Data for analysis:
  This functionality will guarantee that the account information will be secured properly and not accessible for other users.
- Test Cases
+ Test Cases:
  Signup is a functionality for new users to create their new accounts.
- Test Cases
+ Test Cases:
...
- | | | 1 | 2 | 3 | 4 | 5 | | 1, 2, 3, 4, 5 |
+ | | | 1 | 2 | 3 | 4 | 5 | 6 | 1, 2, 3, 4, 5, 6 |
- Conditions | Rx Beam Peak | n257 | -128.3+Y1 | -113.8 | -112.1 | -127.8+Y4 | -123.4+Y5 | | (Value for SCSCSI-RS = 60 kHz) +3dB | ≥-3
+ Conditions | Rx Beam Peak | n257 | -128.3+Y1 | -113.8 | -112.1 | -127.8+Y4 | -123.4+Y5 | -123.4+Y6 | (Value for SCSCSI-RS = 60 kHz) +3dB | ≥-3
...
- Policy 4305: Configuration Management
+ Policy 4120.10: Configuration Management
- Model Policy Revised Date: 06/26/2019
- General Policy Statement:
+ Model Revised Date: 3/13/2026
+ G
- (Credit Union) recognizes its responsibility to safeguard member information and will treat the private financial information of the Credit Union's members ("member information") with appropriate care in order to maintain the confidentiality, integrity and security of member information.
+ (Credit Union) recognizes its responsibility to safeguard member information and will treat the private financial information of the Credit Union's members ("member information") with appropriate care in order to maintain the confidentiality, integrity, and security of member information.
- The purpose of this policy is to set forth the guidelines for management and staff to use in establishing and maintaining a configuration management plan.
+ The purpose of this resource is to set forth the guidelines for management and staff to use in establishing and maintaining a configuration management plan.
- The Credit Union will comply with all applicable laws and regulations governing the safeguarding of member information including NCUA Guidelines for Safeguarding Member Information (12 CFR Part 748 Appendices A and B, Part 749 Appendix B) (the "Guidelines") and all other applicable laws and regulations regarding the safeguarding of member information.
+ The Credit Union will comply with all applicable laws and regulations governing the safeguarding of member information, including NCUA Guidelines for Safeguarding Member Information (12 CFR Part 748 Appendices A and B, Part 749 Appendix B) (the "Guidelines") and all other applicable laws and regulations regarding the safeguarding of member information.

Task directions:
Set out every line from the material that contains the string "including".

Finished task:
- The Credit Union will comply with all applicable laws and regulations governing the safeguarding of member information including NCUA Guidelines for Safeguarding Member Information (12 CFR Part 748 Appendices A and B, Part 749 Appendix B) (the "Guidelines") and all other applicable laws and regulations regarding the safeguarding of member information.
+ The Credit Union will comply with all applicable laws and regulations governing the safeguarding of member information, including NCUA Guidelines for Safeguarding Member Information (12 CFR Part 748 Appendices A and B, Part 749 Appendix B) (the "Guidelines") and all other applicable laws and regulations regarding the safeguarding of member information.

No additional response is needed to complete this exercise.